To better understand processes of local differentiation, in particular in migratory birds, we investigated discriminatory abilities in Stonechats (Saxicola torquata and closely related lineages [39]). The Saxicola complex has a wide distribution range, comprising substantial local differentiation in seasonal and morphological traits [40]. We focused on the short-distance migrant European stonechat (Saxicola torquata), which is socially monogamous with seasonal pair bonds selected by females [41]. During the entire breeding season, males defend their territory with distinct behavioural responses. Females also actively respond to conspecific intruders [42]. The fact that males sometimes “punish” their mates for their response to intruders indicates a sexual context to female interest [43]. The female responsiveness allowed us to examine discriminatory abilities in both sexes.

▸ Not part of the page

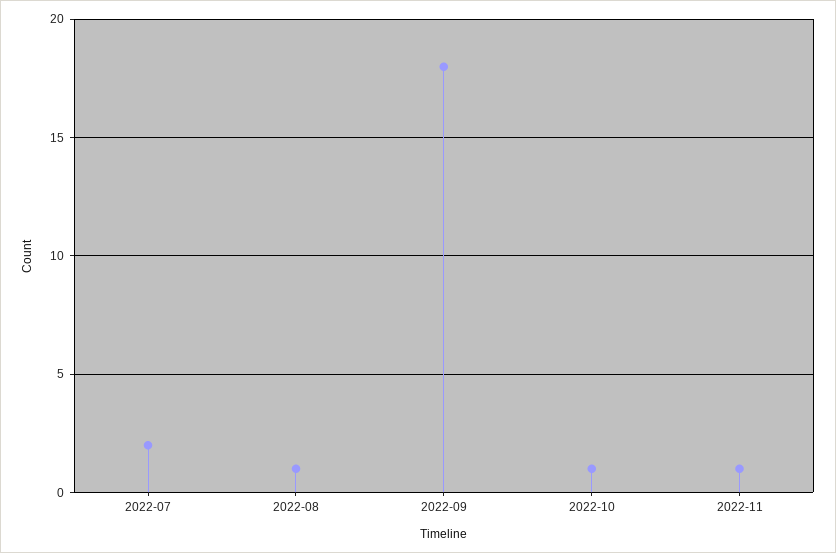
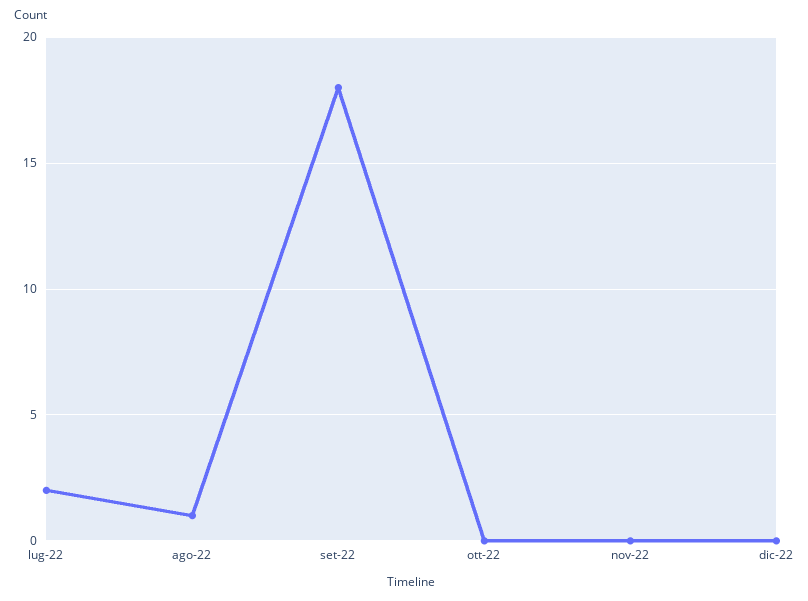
2022-10: 1 -> 0
2022-11: 1 -> 0
dic-22: none -> 0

We studied song variation between Stonechat populations and tested the behavioural response of the focal European population to song recordings and stuffed decoys. Early in the breeding season we obtained and analysed song repertoires of the local population and additional populations that breed 90 and 180 km away. We experimentally tested the responsiveness of local Stonechats to song from these populations and to stimuli from African Stonechats and a control species by conducting simulated territorial intrusions with playbacks. We also conducted a decoy experiment simulating a territorial intrusion by presenting a taxidermic mount of phenotypes from populations with differing geographic distances. The experiments focused on male response, but we also report data on the latency of the female response to the stimuli. All experiments were conducted during the breeding season at defined breeding stages in the presence of both pair mates.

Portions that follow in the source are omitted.